O'Connor's evaluation of the Office of Economic Opportunity's performance in America's urban sectors reveals that the same range of problems and proposed solutions existed there as in rural America. To policy makers at the national level, antipoverty measures involved integrating the poor, whether blacks in urban slums or mountaineers in rural Appalachia, into U.S. society. To their counterparts at the local level, they involved overhauling the existing service delivery systems. To the poor, however—whether living in Syracuse, New York, or Pike County, Kentucky—they involved greater personal autonomy. It was this desire on the part of the poor to exert their own agenda that caused the worst of the conflicts for which the Great Society is, unfortunately, known.

As the battle for control of the reform agenda became increasingly heated, one of the contending groups came into its own. As recent scholarship on the civil rights movement demonstrates, that group that John Dittmer calls “local people” was instrumental in the struggle for racial equality. While not overlooking the contributions of such individuals as Martin Luther King and Ralph Abernathy to the movement, Dittmer argues that it was the efforts of the many unnamed, unsung local people who made the difference.
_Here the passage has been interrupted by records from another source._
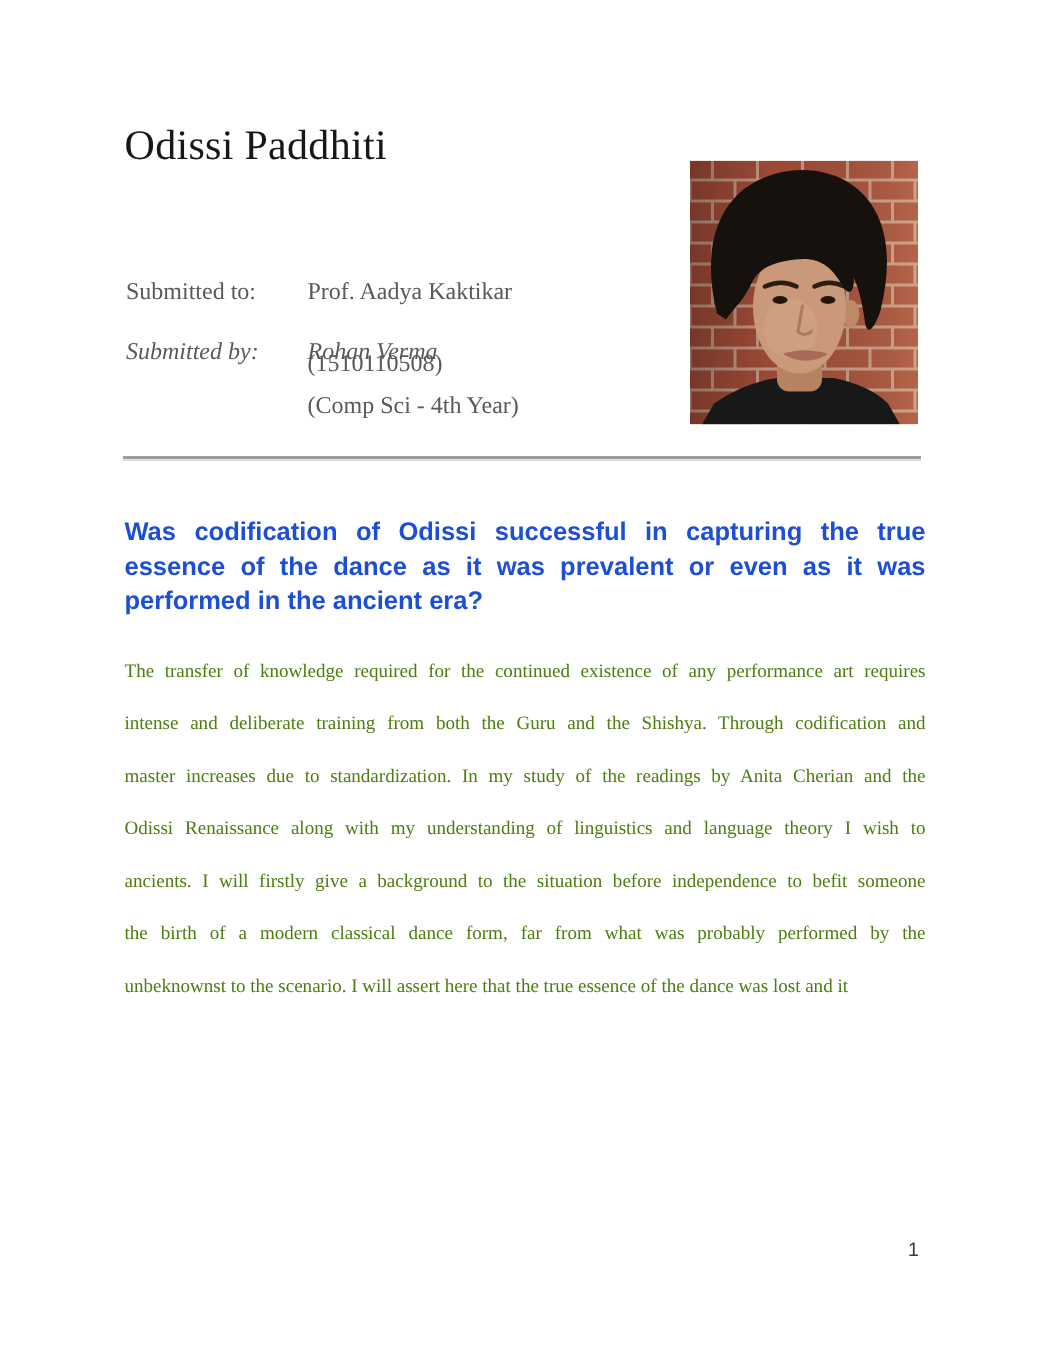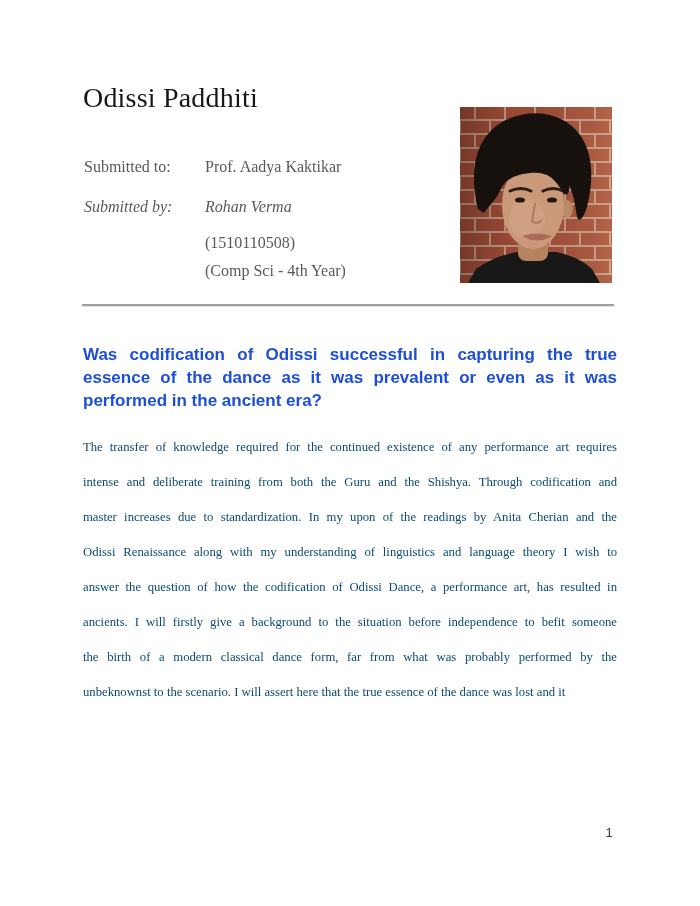--- a/index.html
+++ b/index.html
@@ -23,7 +23,7 @@
     white-space: nowrap;
   }
   .sub-row { position: absolute; left: 84px; font-size: 16px; color: #595959; }
-  .sub-row .lbl { display: inline-block; width: 121px; }
+  .sub-row .lbl { display: inline-block; width: 121px; margin-top: 28px; }
   .row-to { top: 158px; }
   .row-by { top: 198px; font-style: italic; }
   .sub-extra { position: absolute; left: 205px; font-size: 16px; color: #595959; }

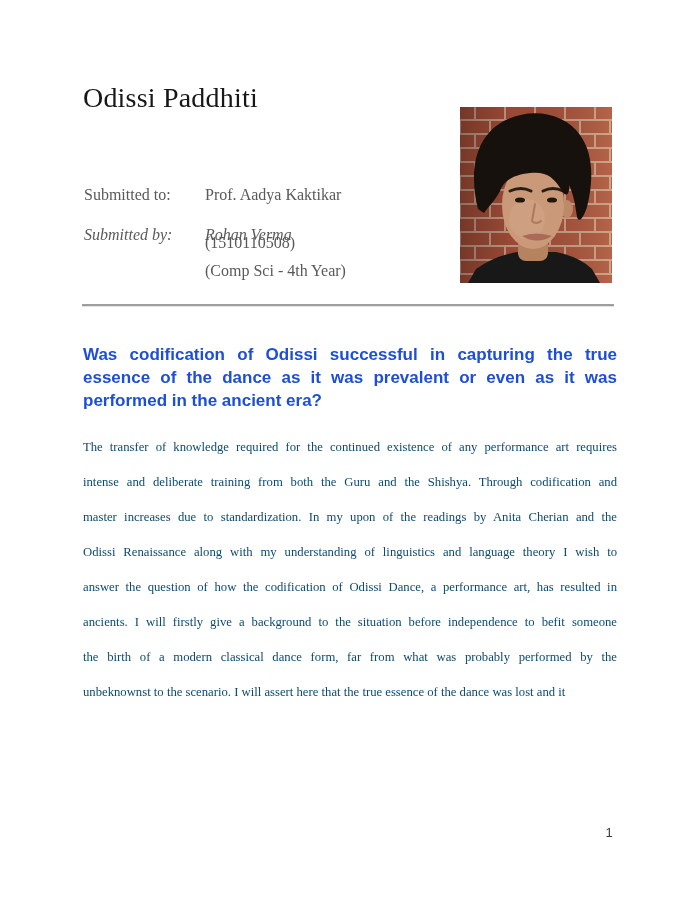--- a/index.html
+++ b/index.html
@@ -63,7 +63,7 @@
     font-family: "Liberation Serif", serif;
     font-size: 12.7px;
     line-height: 35px;
-    color: #0c4a6e;
+    color: #4d7c0f;
   }
   .pagenum {
     position: absolute;

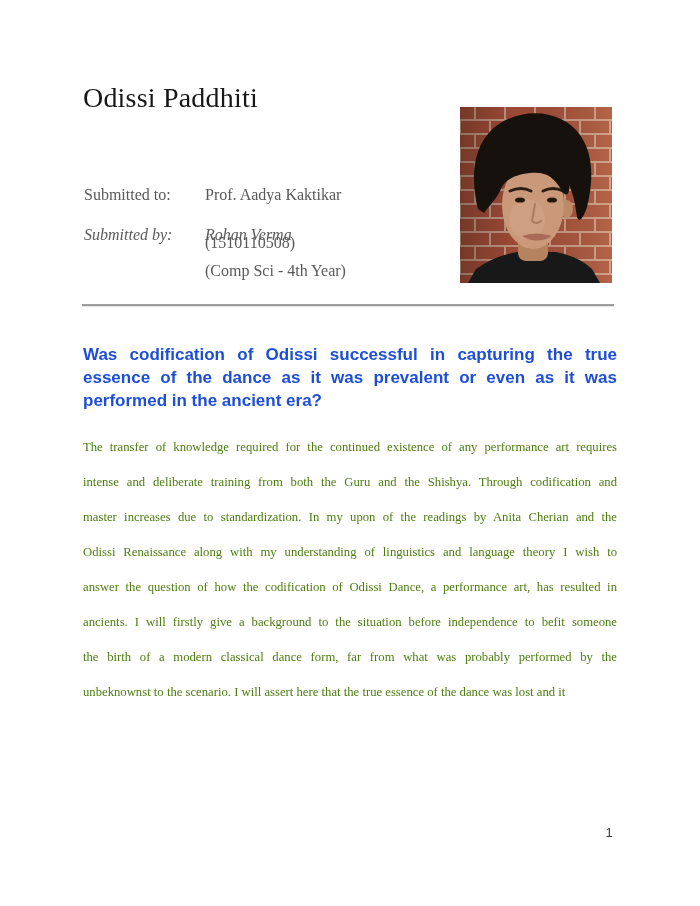--- a/index.html
+++ b/index.html
@@ -150,7 +150,7 @@
   <div class="textblock bodytext">
       <div class="line">The transfer of knowledge required for the continued existence of any performance art requires</div>
       <div class="line">intense and deliberate training from both the Guru and the Shishya. Through codification and</div>
-      <div class="line">master increases due to standardization. In my upon of the readings by Anita Cherian and the</div>
+      <div class="line">master increases due to standardization. In my study of the readings by Anita Cherian and the</div>
       <div class="line">Odissi Renaissance along with my understanding of linguistics and language theory I wish to</div>
       <div class="line">answer the question of how the codification of Odissi Dance, a performance art, has resulted in</div>
       <div class="line">ancients. I will firstly give a background to the situation before independence to befit someone</div>

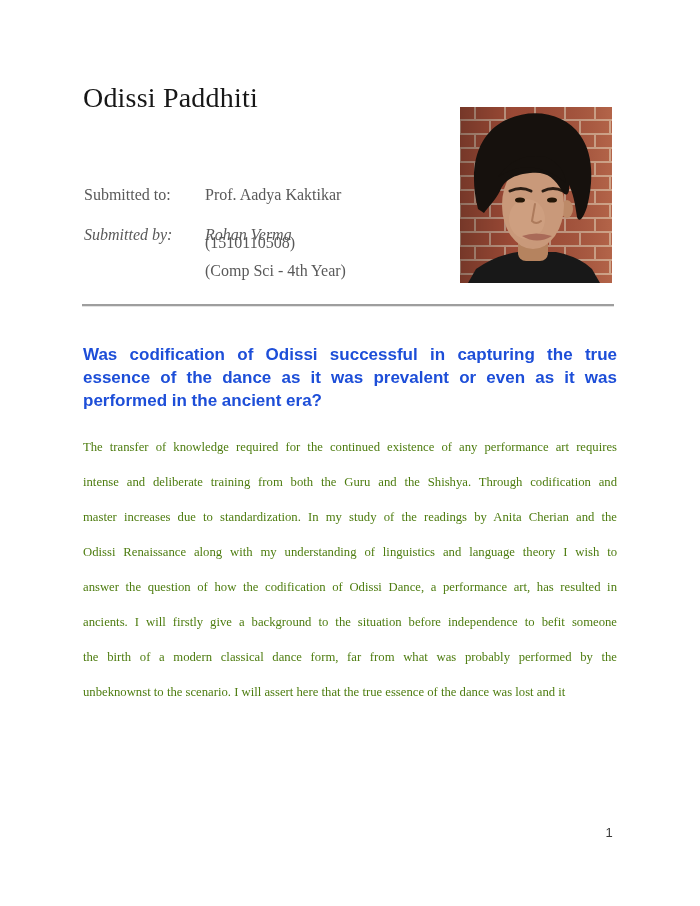--- a/index.html
+++ b/index.html
@@ -152,7 +152,6 @@
       <div class="line">intense and deliberate training from both the Guru and the Shishya. Through codification and</div>
       <div class="line">master increases due to standardization. In my study of the readings by Anita Cherian and the</div>
       <div class="line">Odissi Renaissance along with my understanding of linguistics and language theory I wish to</div>
-      <div class="line">answer the question of how the codification of Odissi Dance, a performance art, has resulted in</div>
       <div class="line">ancients. I will firstly give a background to the situation before independence to befit someone</div>
       <div class="line">the birth of a modern classical dance form, far from what was probably performed by the</div>
       <div class="line">unbeknownst to the scenario. I will assert here that the true essence of the dance was lost and it</div>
Without the willingness of these local people to persevere in the face of violent repression—much of which was in reaction to the speeches King made and the demonstrations he led—the movement, Dittmer believes, never would have succeeded. Dittmer's analysis, moreover, questions
the identity of the movement's leaders. It reverses the relationship between those traditionally seen as leaders and the rank and file activists and places the latter in the forefront of social change.